In retirement, Tigar continues to work in the field of human rights. He was an expert witness for the defense in the Julian Assange case in London in 2020. He is professor of the practice of law emeritus at Duke Law School, and research professor emeritus at the American University, Washington College of Law. In 2016, Tigar donated his papers to the University of Texas Law School Library, which held a symposium to launch the collection in 2018.

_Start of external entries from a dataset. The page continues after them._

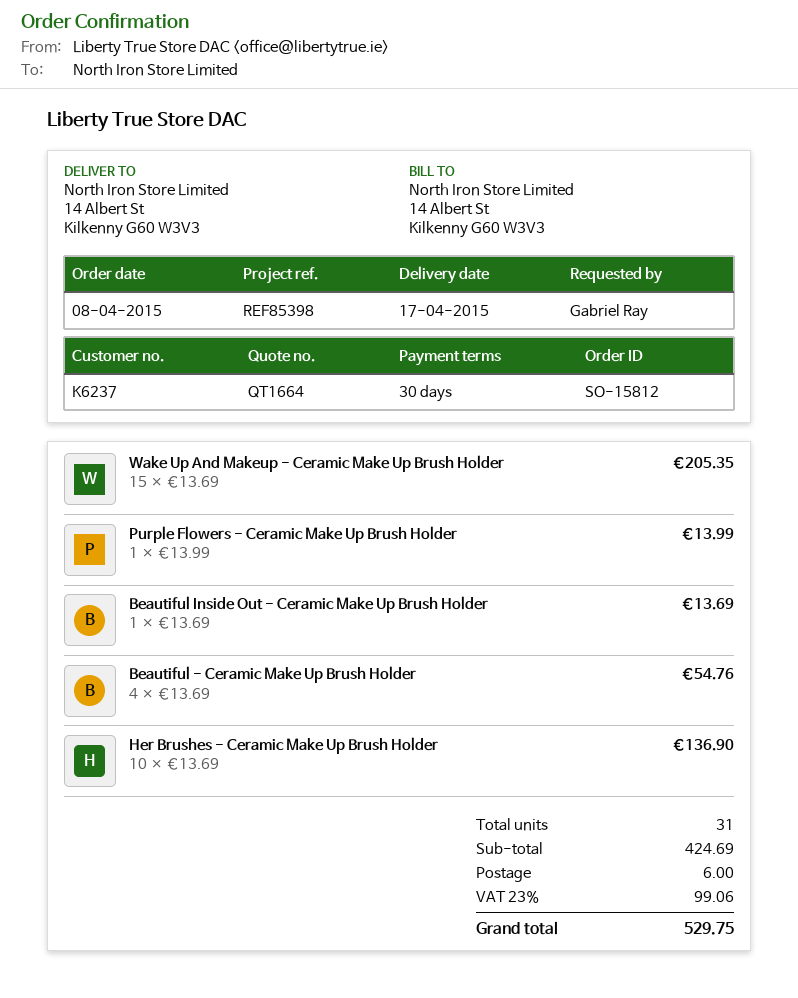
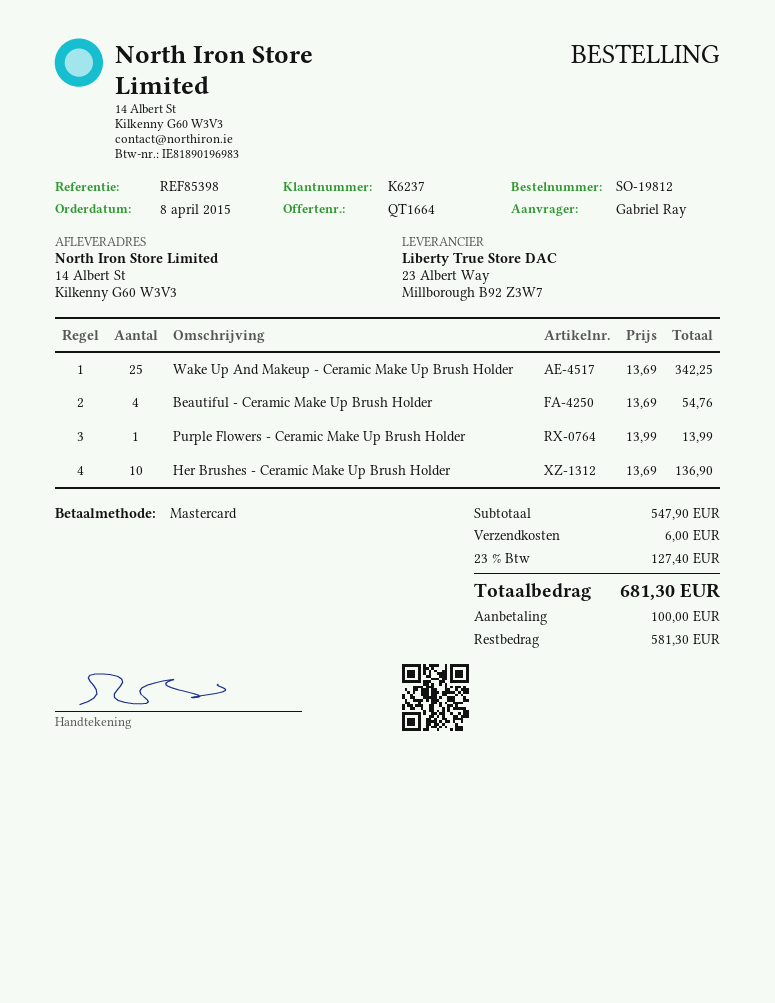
order number: SO-15812 -> SO-19812
Wake Up And Makeup - Ceramic Make Up Brush Holder: 15 x 13.69 = 205.35 -> 25 x 13.69 = 342.25
Beautiful Inside Out - Ceramic Make Up Brush Holder: 1 x 13.69 = 13.69 -> none
subtotal: 424.69 -> 547.90
tax: 23% = 99.06 -> 23% = 127.40
total: 529.75 -> 681.30

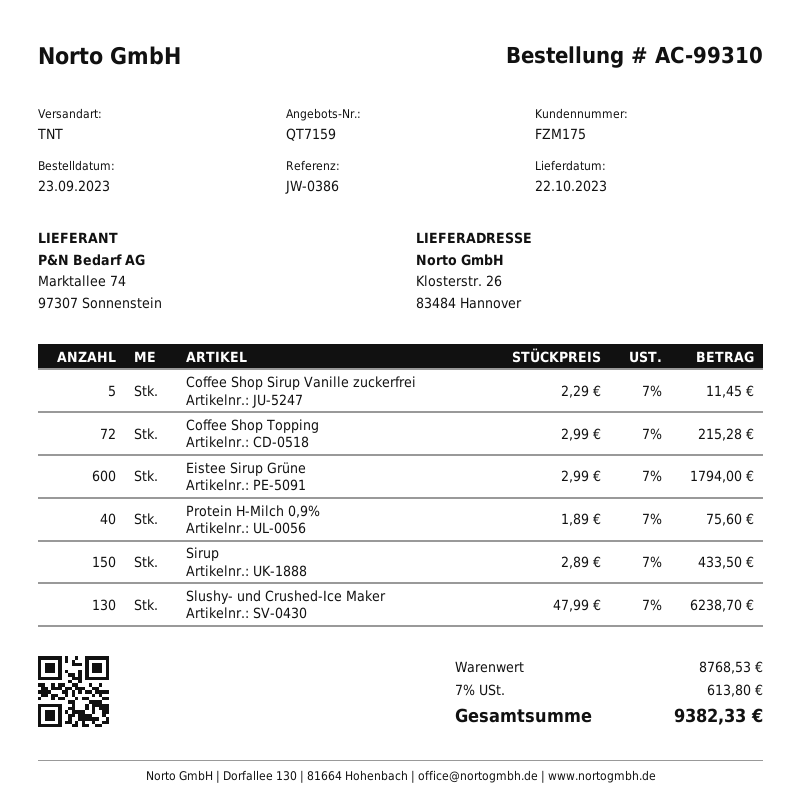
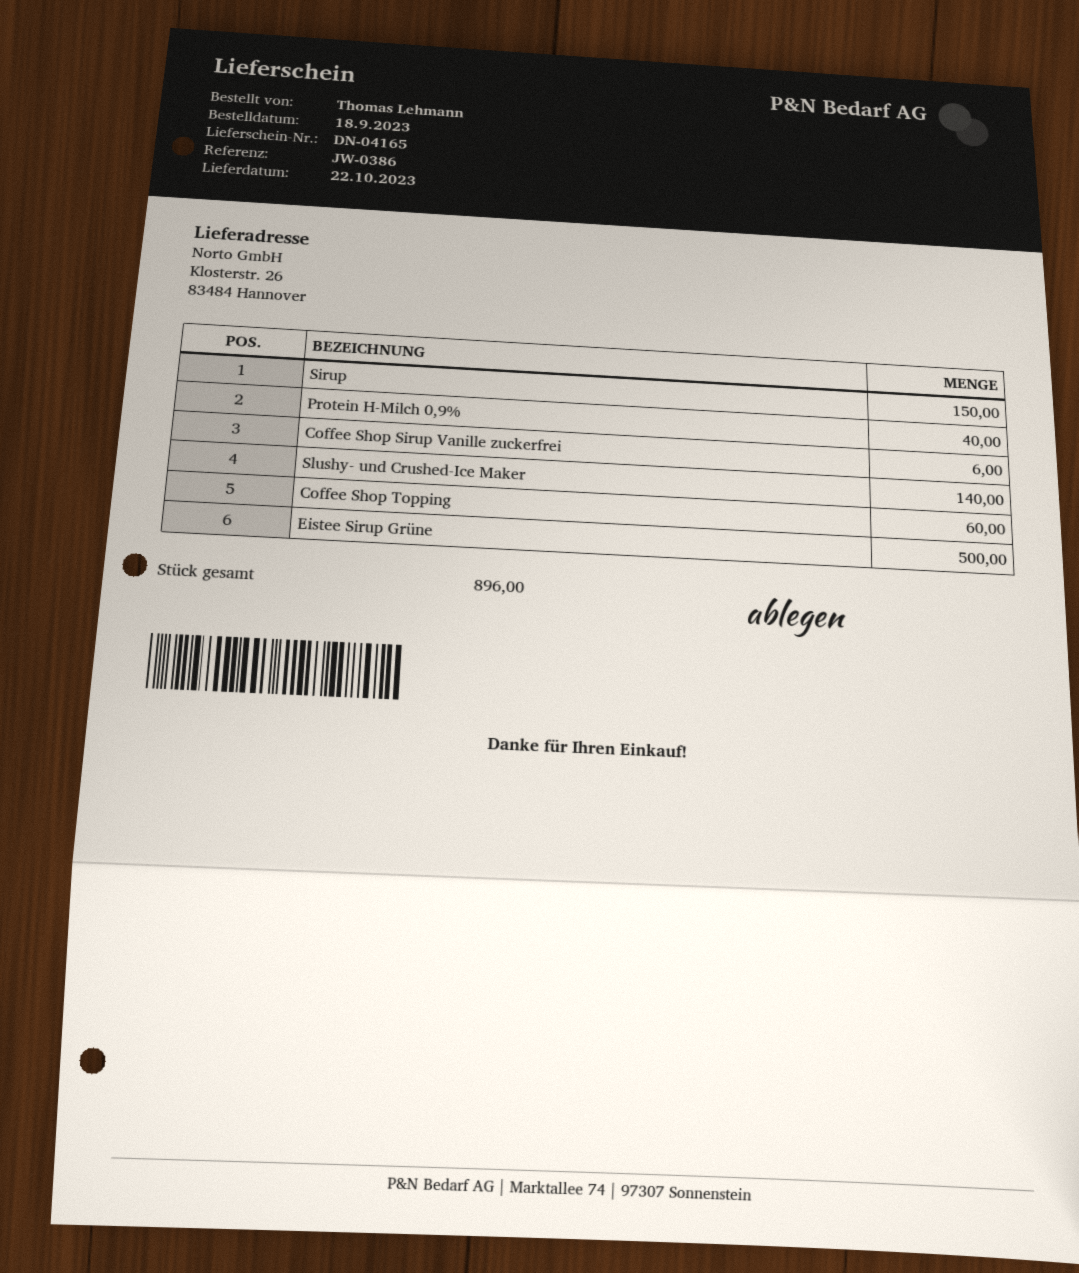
order date: 2023-09-23 -> 2023-09-18
Coffee Shop Sirup Vanille zuckerfrei: 5 -> 6
Coffee Shop Topping: 72 -> 60
Eistee Sirup Grüne: 600 -> 500
Slushy- und Crushed-Ice Maker: 130 -> 140

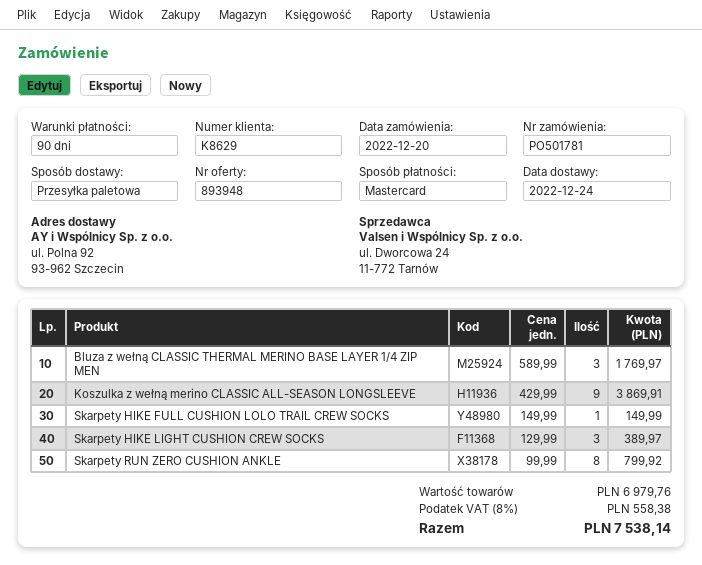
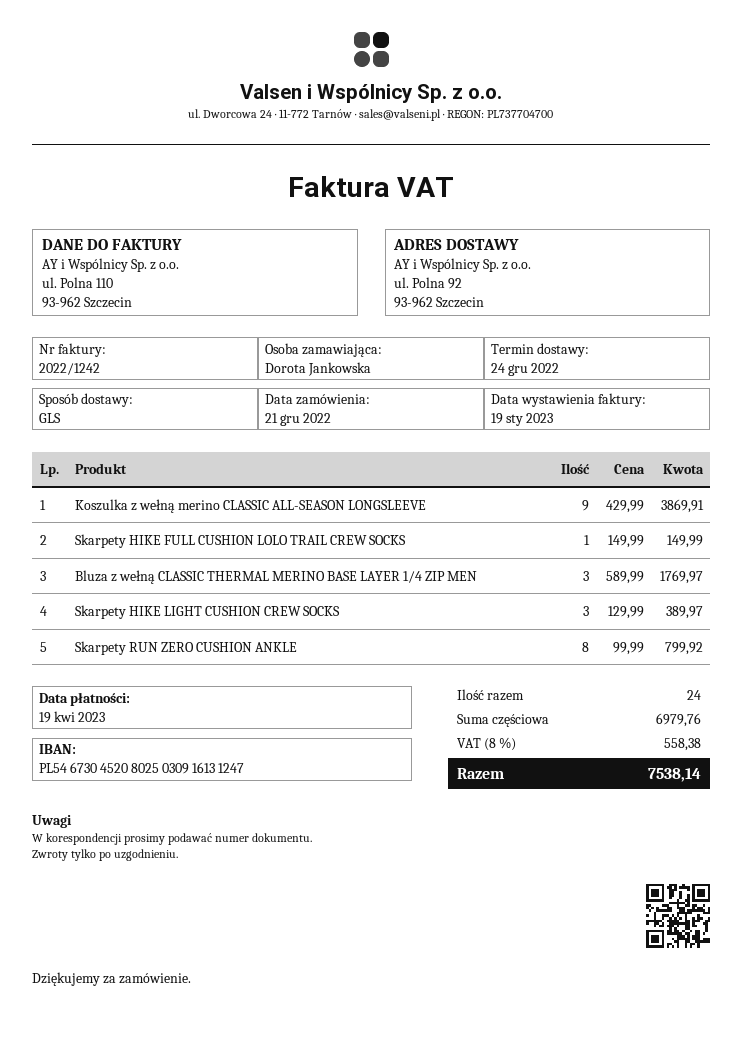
order date: 2022-12-20 -> 2022-12-21
shipping method: pallet freight -> GLS

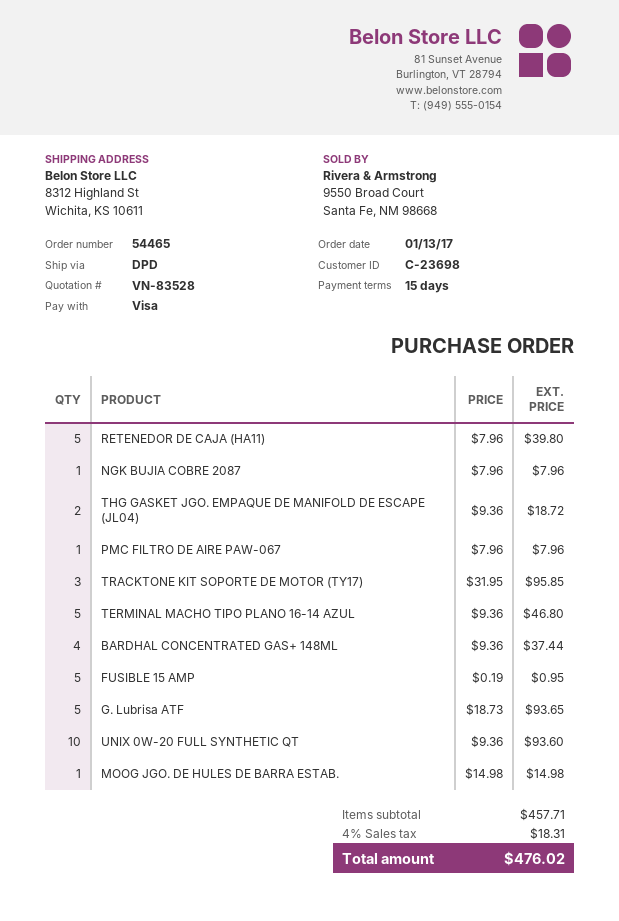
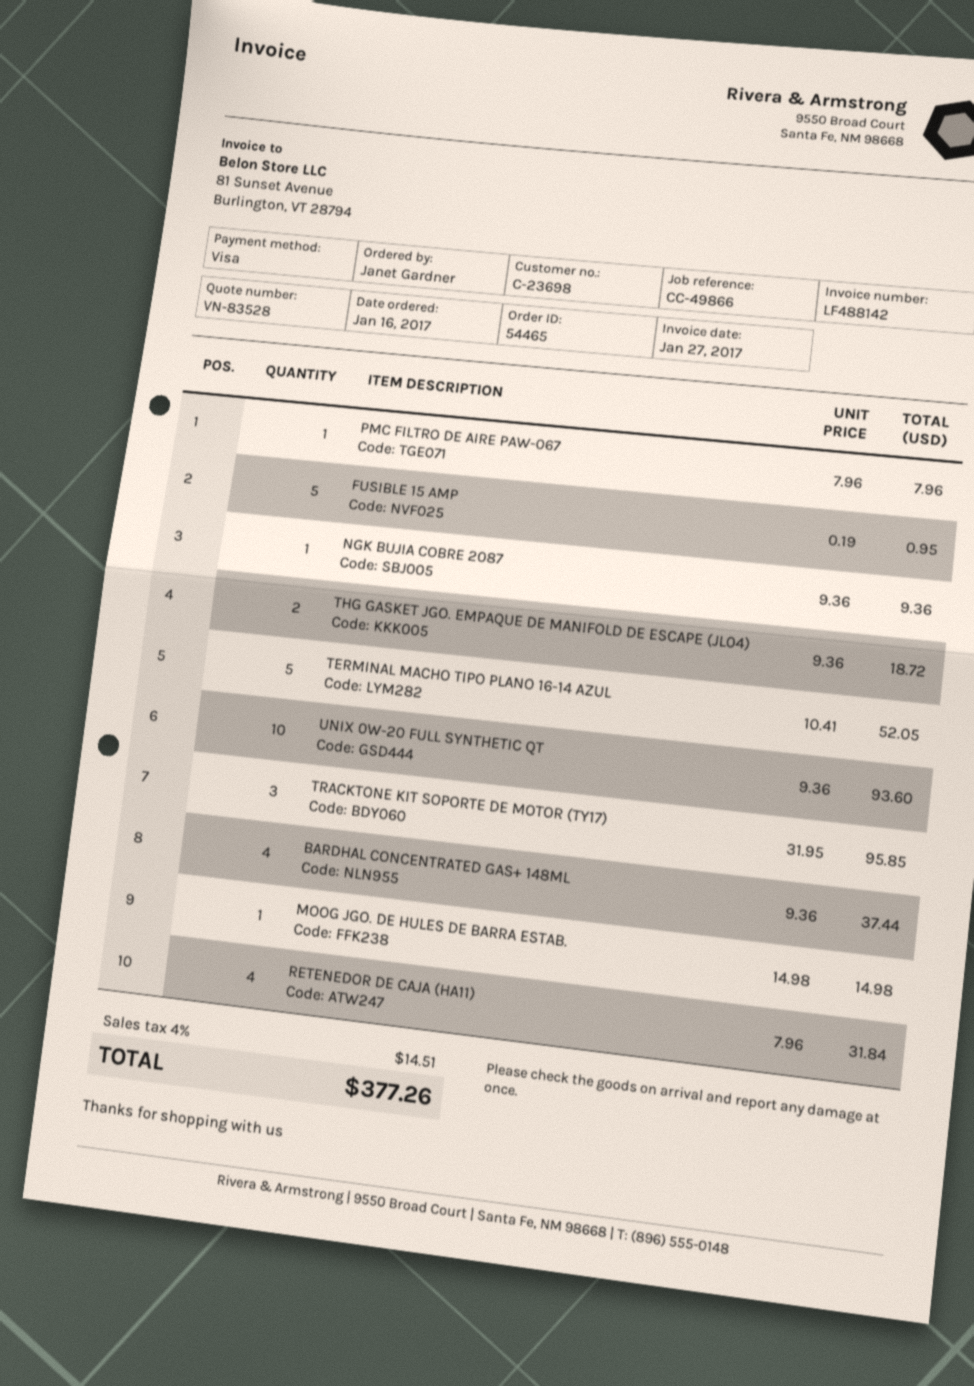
order date: 2017-01-13 -> 2017-01-16
RETENEDOR DE CAJA (HA11): 5 x 7.96 = 39.80 -> 4 x 7.96 = 31.84
NGK BUJIA COBRE 2087: 1 x 7.96 = 7.96 -> 1 x 9.36 = 9.36
TERMINAL MACHO TIPO PLANO 16-14 AZUL: 5 x 9.36 = 46.80 -> 5 x 10.41 = 52.05
G. Lubrisa ATF: 5 x 18.73 = 93.65 -> none
tax: 4% = 18.31 -> 4% = 14.51
total: 476.02 -> 377.26

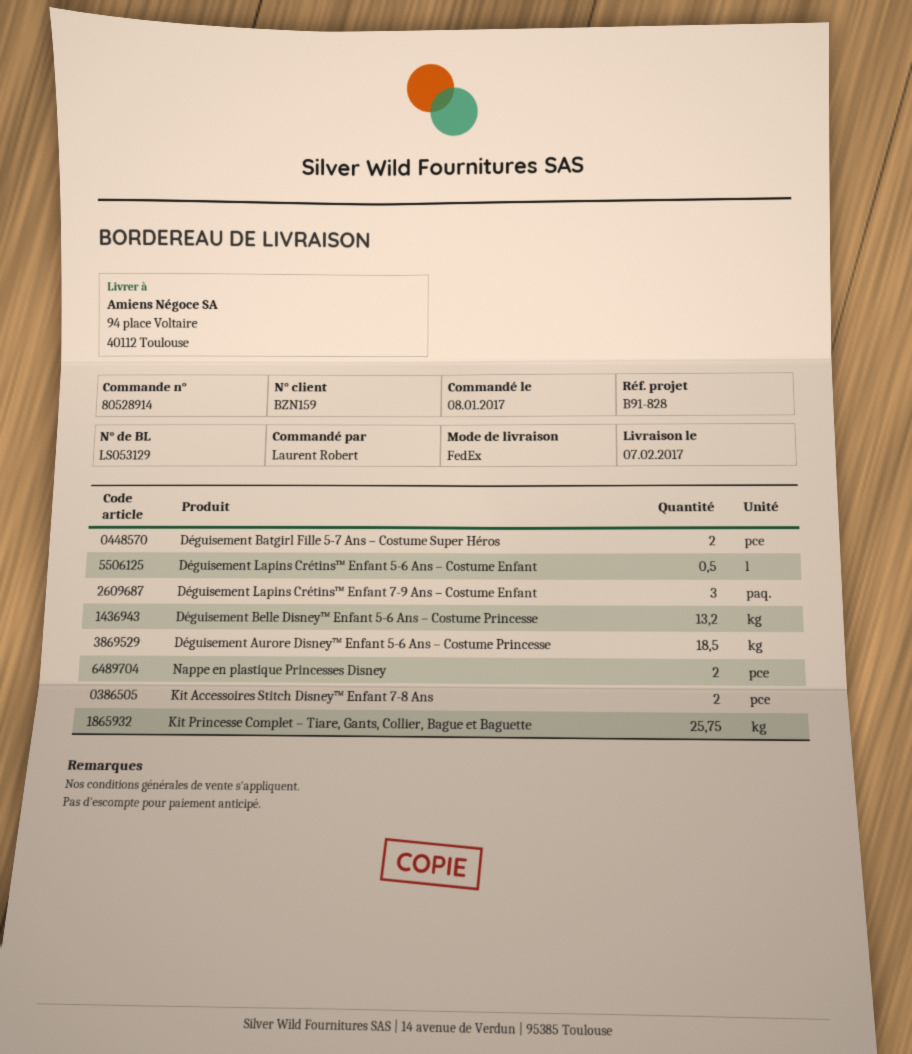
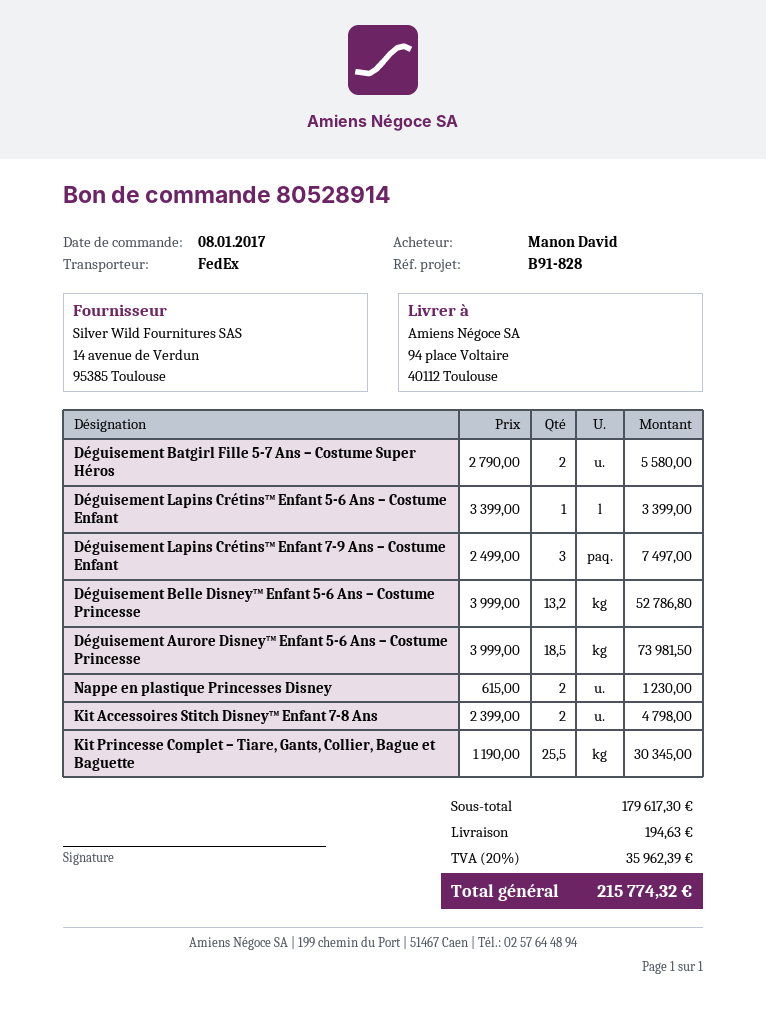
ordered by: Laurent Robert -> Manon David
Déguisement Lapins Crétins™ Enfant 5-6 Ans – Costume Enfant: 0.5 -> 1
Kit Princesse Complet – Tiare, Gants, Collier, Bague et Baguette: 25.75 -> 25.5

==Notable cases and clients==
- Fernando Chavez, Cesar Chavez's son, who refused induction into the military based on his pacifist beliefs.
- Lynne Stewart, who was charged with conspiracy and providing material support to terrorists
- Rosalio Muñoz, Chicano rights activist and leader of the 1970 Chicano Moratorium
- Terry Nichols, of the Oklahoma City bombing
- Angela Davis, activist charged with murder, kidnapping, and conspiracy for her alleged involvement in the death of Judge Harold Haley
- Francisco E. ("Kiko") Martinez, Chicanx attorney and activist from Colorado
- John Demjanjuk, a Ukrainian-born immigrant accused of having been "Ivan the Terrible," a notorious Nazi concentration camp guard, whose conviction by courts in Israel was overturned but was stripped of U.S. citizenship on other grounds. He was retried by the U.S. Justice department and was convicted. Tigar represented Demjanjuk at the trial and appeal. Demjanjuk was deported to Germany where he died in prison.
- Scott McClellan, former press secretary to President George W. Bush, who testified before Congress regarding the role of the Bush Administration in the leak regarding the identity of former CIA agent Valerie Plame.
Tigar has argued seven cases before the United States Supreme Court, and over 100 federal appellate cases. He has appeared as a trial lawyer in all parts of the United States. In addition to activist clients, he has represented Sen. Kay Bailey Hutchison, Rep. Ronald Dellums, Rep. John M. Murphy (during the Abscam scandal), former Gov. John Connally, Fantasy Films and Mobil Oil.

==Personal life==
Tigar has been married four times. His wife since 1996 is journalist-turned-attorney Jane Blanksteen Tigar. He has three children by previous marriages: United States Federal Judge Jon S. Tigar, addiction medicine specialist Katherine McQueen, M.D., and business advisor Elizabeth Torrey Tigar. He has four grandchildren.

==Books==
- A Practice Manual of Selective Service Law (1968)
- Law Against the People (1971) (co-author)
- Law and the Rise of Capitalism (1978) (co-author) review
- The ministry of culture: Connections among art, money and politics (1980) (contributor)
- Federal Appeals: Jurisdiction and Practice (1993), with Jane Blanksteen Tigar
- Persuasion: the Litigator's Art (1999, 2003)
- Fighting Injustice (2002)
- Examining Witnesses (2d ed., 2003). ISBN 1-59031-256-2
- Thinking about Terrorism: The Threat to Civil Liberties in Times of National Emergency (2007)
- Trial Stories (2008) (with Davis, ed.)
- Nine Principles of Litigation and Life (2009)
- Mythologies of State and Monopoly Power (2018) ISBN 978-1-58367-743-8
- Sensing Injustice (2021), a memoir, revising and updating 2002's Fighting Injustice.